Book Read Free

White Dresses

Page 10

by Mary Pflum Peterson


  Dale told no one, including, of course, my mother. Still, Anne must have sensed something was wrong early enough in the relationship to prompt her to tell him when he eventually proposed marriage in 1968 that she needed some time to think over his offer.

  “I told him big decisions require lots of time to think,” she told me.

  Even as a little girl, I knew that didn’t sound right.

  But the truth of the matter was things weren’t right. After years of reading about the love affairs involving her literary heroines and their dreamy partners, in which hearts pounded and lips quivered, my mother had hoped she would find a man breathless with excitement at the very thought of her. But with Dale, those moments never came. Not only was there little passion; moments of intimacy, or the pressure to have intimacy, often brought out in Dale bouts of terrifying rage.

  My mother told me she knew the marriage was in trouble as early as the honeymoon.

  “When things didn’t go quite right,” she told me one night after dinner, looking off into the distance to a place only she could see, “he chased me.”

  “Chased you?” I asked.

  “Chased me,” she repeated. “I knew I had to run.”

  “Run?” I asked, still incredulous. My mother despised exercise. A gym teacher she’d had back in Dunkirk during elementary school—­some woman she later described as “monstrous”—­had scared her out of ever wanting to have anything to do with physical exertion after publicly shaming my poor mother on more than one occasion for failing to execute a somersault. If my mother had run—­and run on her honeymoon!—­the situation must have been extreme.

  “He was so angry,” my mother said, still looking at that far-­off place. “I knew whatever I did, I couldn’t let him catch me.”

  The thing was, though my mother was the one afraid of getting caught, my father was the one who felt trapped.

  Dale Edwin Pflum was born June 10, 1941, in southern Indiana to a young farmer, George Pflum, and his even younger wife, Bernice.

  George and Bernice were farm kids who met and fell in love at a barn dance when my grandmother was just seventeen. As a child, I would stare for hours at their wedding photos. Unlike the photos of my parents’ wedding, those of my father’s parents showed a young, beautiful ­couple very much in love.

  After a one-­night honeymoon at an Indianapolis hotel, George and Bernice threw themselves headfirst into the task of making their new farm a resounding success and raising a family to help them achieve the task. First came Richard, my father’s older brother, born in October 1938.

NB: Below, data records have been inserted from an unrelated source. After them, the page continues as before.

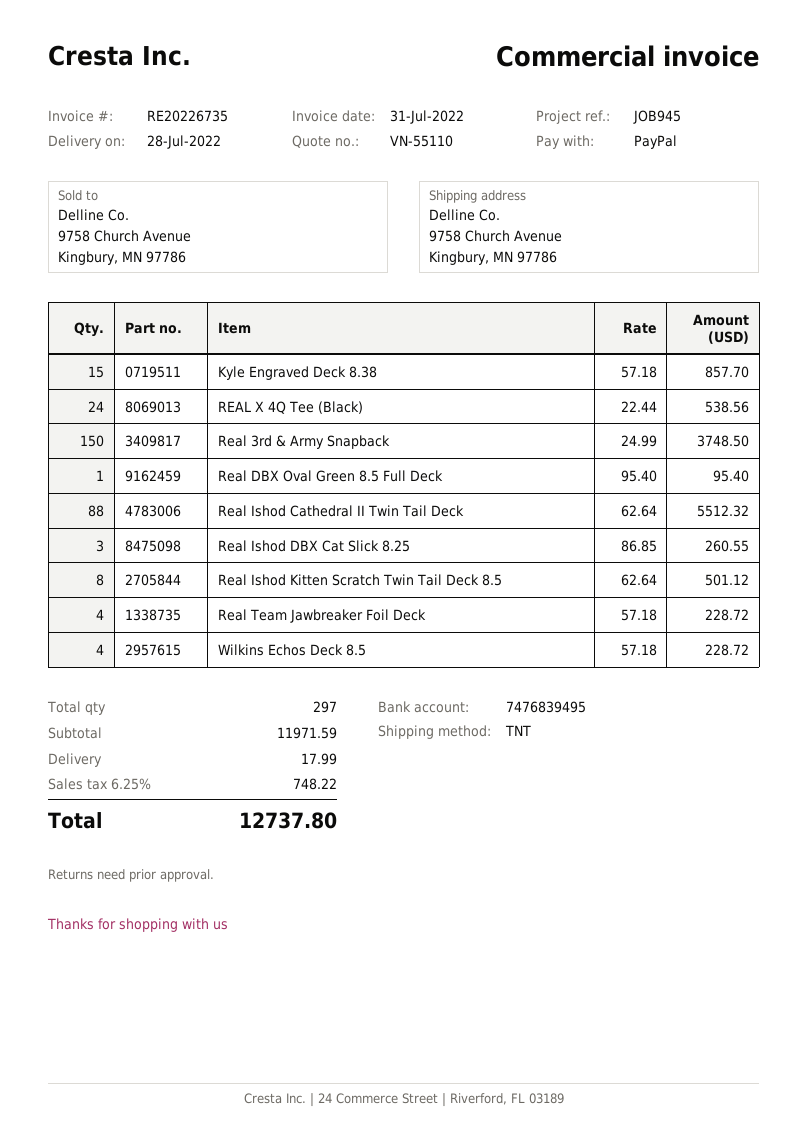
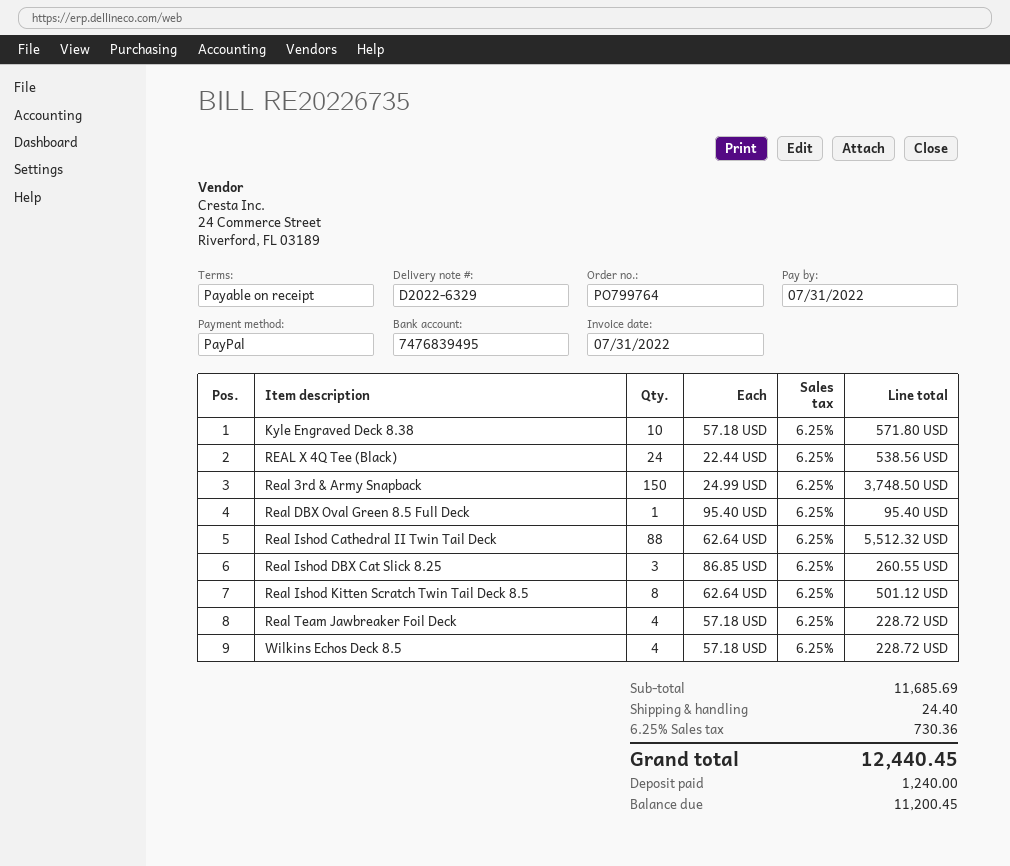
Kyle Engraved Deck 8.38: 15 x 57.18 = 857.70 -> 10 x 57.18 = 571.80
subtotal: 11971.59 -> 11685.69
shipping: 17.99 -> 24.40
tax: 6.25% = 748.22 -> 6.25% = 730.36
total: 12737.80 -> 12440.45

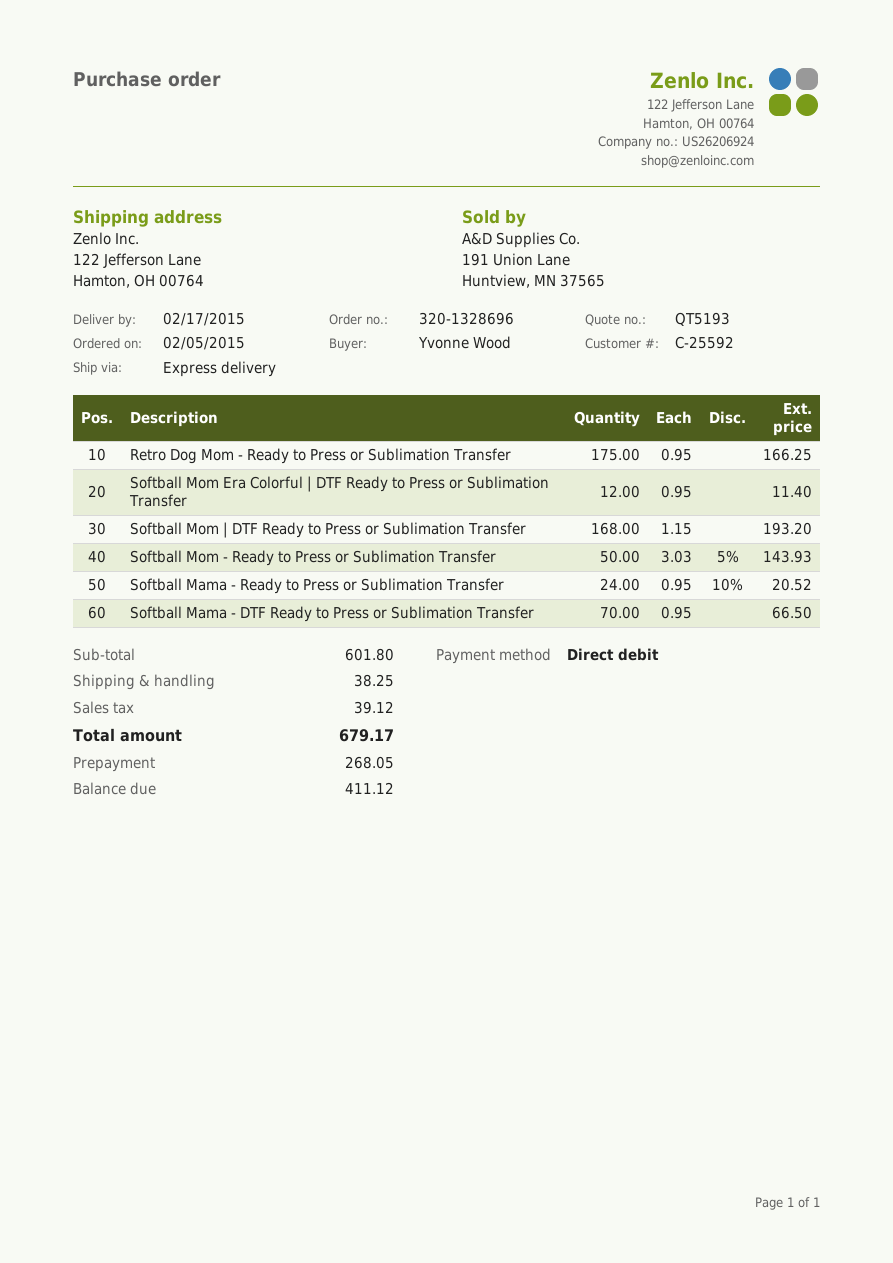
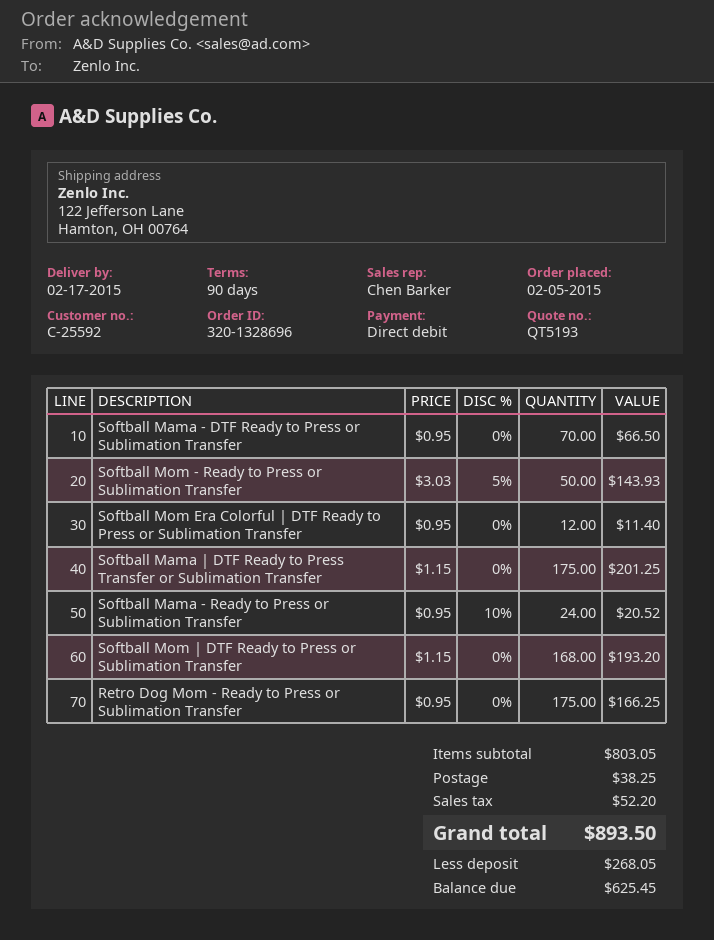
Softball Mama | DTF Ready to Press Transfer or Sublimation Transfer: none -> 175 x 1.15 = 201.25
subtotal: 601.80 -> 803.05
tax: 39.12 -> 52.20
total: 679.17 -> 893.50
balance: 411.12 -> 625.45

  Three and a half years later came my father.

  And four and a half years after my father’s birth came the tragedy that would shape my father’s entire life and my parents’ entire marriage.

  It was February 1946. After a day of errands, my grandmother headed back to the farm with my father to greet Richard, then a first grader, as he got off the school bus. They were running late, my father later told me. As my grandmother approached the drive to their farm in Rushville, Indiana, she spied the school bus—­and something more.

  My father would later recount that there is one sound that will never be erased from his memory, no matter what kind of dementia might eventually set in: the sound of my grandmother screaming with maternal intensity and urgency as she ran toward that bus, “Richard’s hurt!”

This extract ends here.